§ ABOUT THIS EXERCISE
Please transcribe the data exactly as shown, skipping the images.

§ RECORDS
================

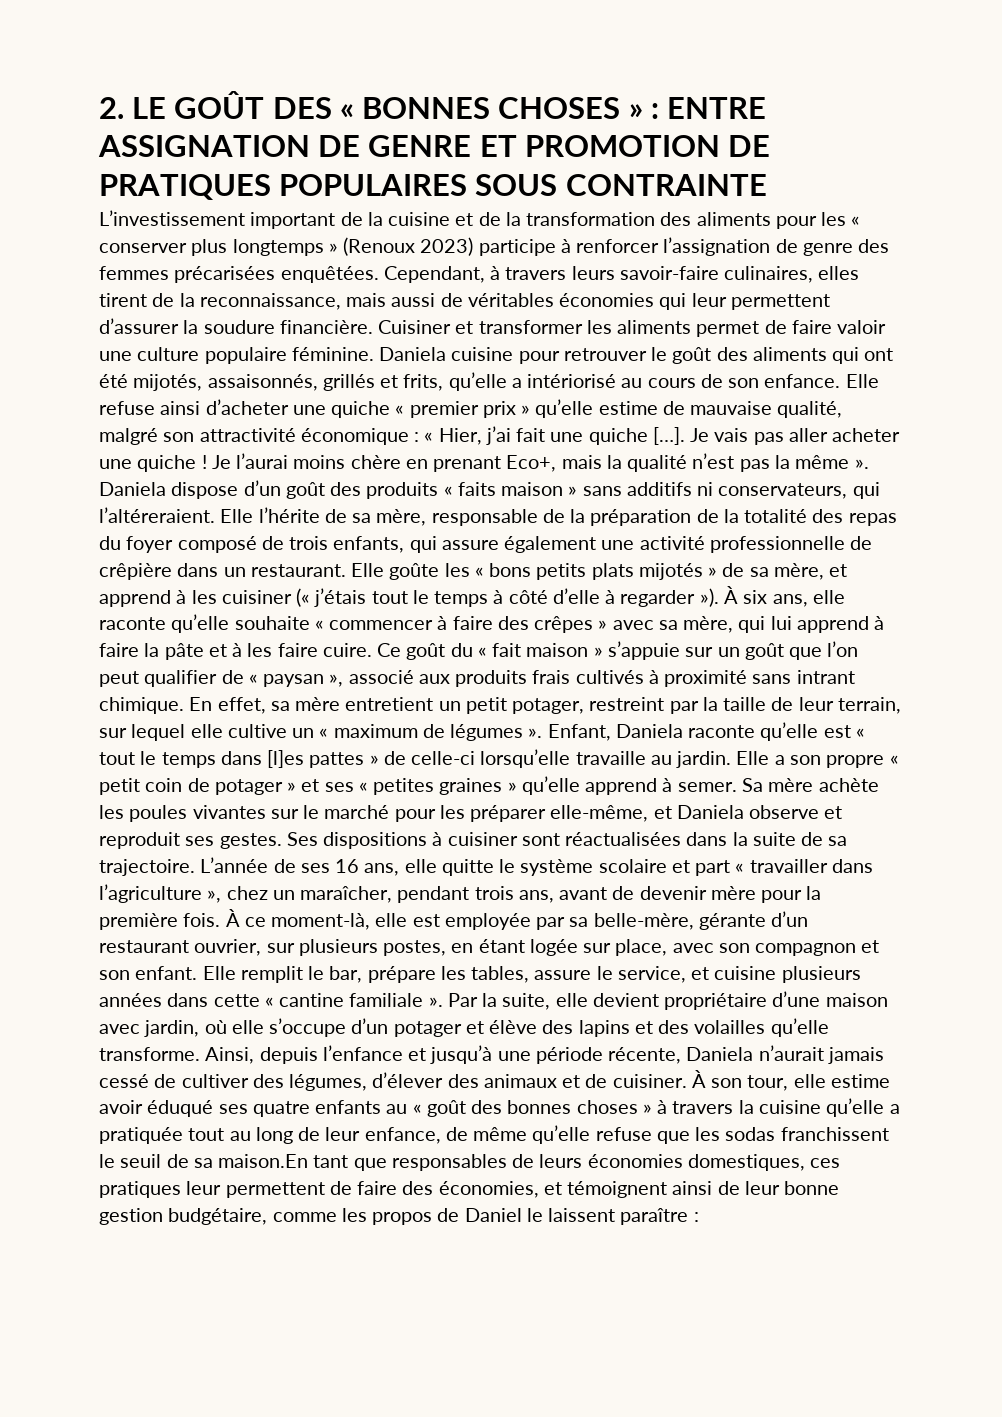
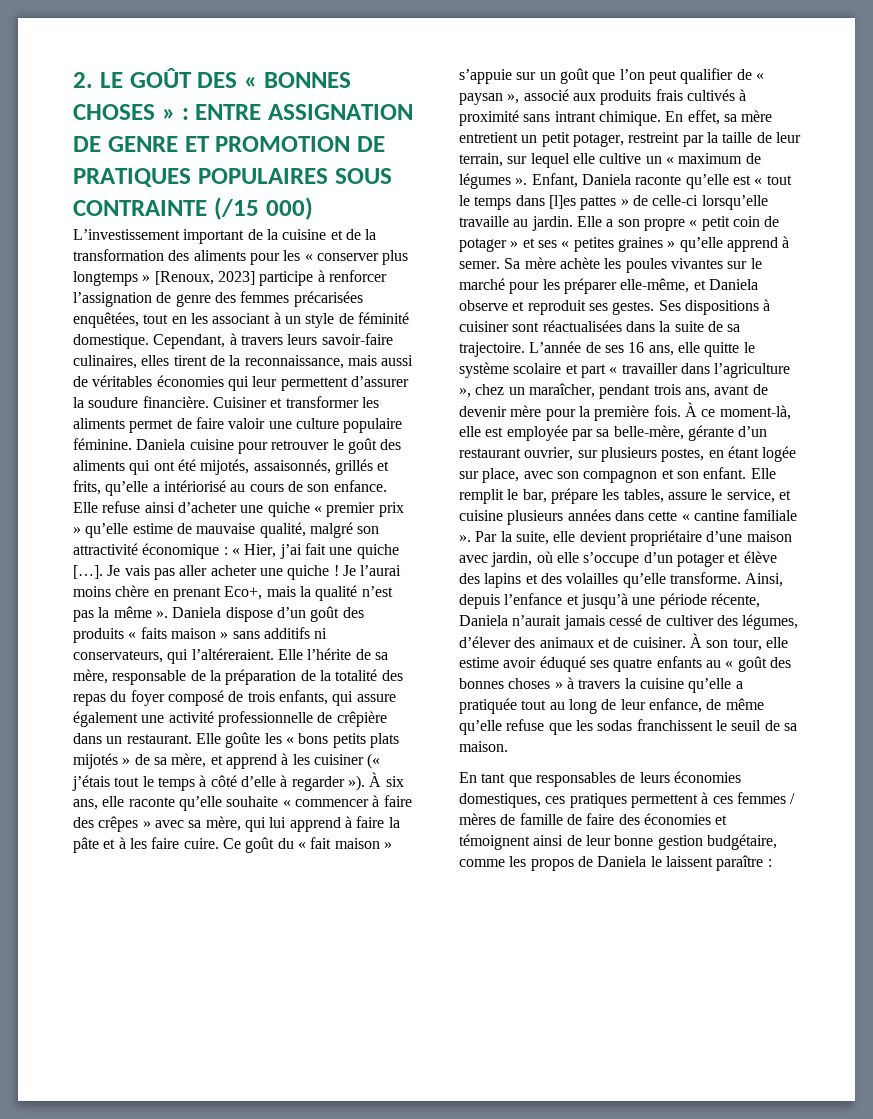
- 2. LE GOÛT DES « BONNES CHOSES » : ENTRE ASSIGNATION DE GENRE ET PROMOTION DE PRATIQUES POPULAIRES SOUS CONTRAINTE
+ 2. LE GOÛT DES « BONNES CHOSES » : ENTRE ASSIGNATION DE GENRE ET PROMOTION DE PRATIQUES POPULAIRES SOUS CONTRAINTE (/15 000)
- L’investissement important de la cuisine et de la transformation des aliments pour les « conserver plus longtemps » (Renoux 2023) participe à renforcer l’assignation de genre des femmes précarisées enquêtées.
+ L’investissement important de la cuisine et de la transformation des aliments pour les « conserver plus longtemps » [Renoux, 2023] participe à renforcer l’assignation de genre des femmes précarisées enquêtées, tout en les associant à un style de féminité domestique.
- À son tour, elle estime avoir éduqué ses quatre enfants au « goût des bonnes choses » à travers la cuisine qu’elle a pratiquée tout au long de leur enfance, de même qu’elle refuse que les sodas franchissent le seuil de sa maison.En tant que responsables de leurs économies domestiques, ces pratiques leur permettent de faire des économies, et témoignent ainsi de leur bonne gestion budgétaire, comme les propos de Daniel le laissent paraître :
+ À son tour, elle estime avoir éduqué ses quatre enfants au « goût des bonnes choses » à travers la cuisine qu’elle a pratiquée tout au long de leur enfance, de même qu’elle refuse que les sodas franchissent le seuil de sa maison.
+ En tant que responsables de leurs économies domestiques, ces pratiques permettent à ces femmes / mères de famille de faire des économies et témoignent ainsi de leur bonne gestion budgétaire, comme les propos de Daniela le laissent paraître :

================

§ SOLUTION TO THIS EXERCISE
- 2. LE GOÛT DES « BONNES CHOSES » : ENTRE ASSIGNATION DE GENRE ET PROMOTION DE PRATIQUES POPULAIRES SOUS CONTRAINTE
+ 2. LE GOÛT DES « BONNES CHOSES » : ENTRE ASSIGNATION DE GENRE ET PROMOTION DE PRATIQUES POPULAIRES SOUS CONTRAINTE (/15 000)
- L’investissement important de la cuisine et de la transformation des aliments pour les « conserver plus longtemps » (Renoux 2023) participe à renforcer l’assignation de genre des femmes précarisées enquêtées.
+ L’investissement important de la cuisine et de la transformation des aliments pour les « conserver plus longtemps » [Renoux, 2023] participe à renforcer l’assignation de genre des femmes précarisées enquêtées, tout en les associant à un style de féminité domestique.
- À son tour, elle estime avoir éduqué ses quatre enfants au « goût des bonnes choses » à travers la cuisine qu’elle a pratiquée tout au long de leur enfance, de même qu’elle refuse que les sodas franchissent le seuil de sa maison.En tant que responsables de leurs économies domestiques, ces pratiques leur permettent de faire des économies, et témoignent ainsi de leur bonne gestion budgétaire, comme les propos de Daniel le laissent paraître :
+ À son tour, elle estime avoir éduqué ses quatre enfants au « goût des bonnes choses » à travers la cuisine qu’elle a pratiquée tout au long de leur enfance, de même qu’elle refuse que les sodas franchissent le seuil de sa maison.
+ En tant que responsables de leurs économies domestiques, ces pratiques permettent à ces femmes / mères de famille de faire des économies et témoignent ainsi de leur bonne gestion budgétaire, comme les propos de Daniela le laissent paraître :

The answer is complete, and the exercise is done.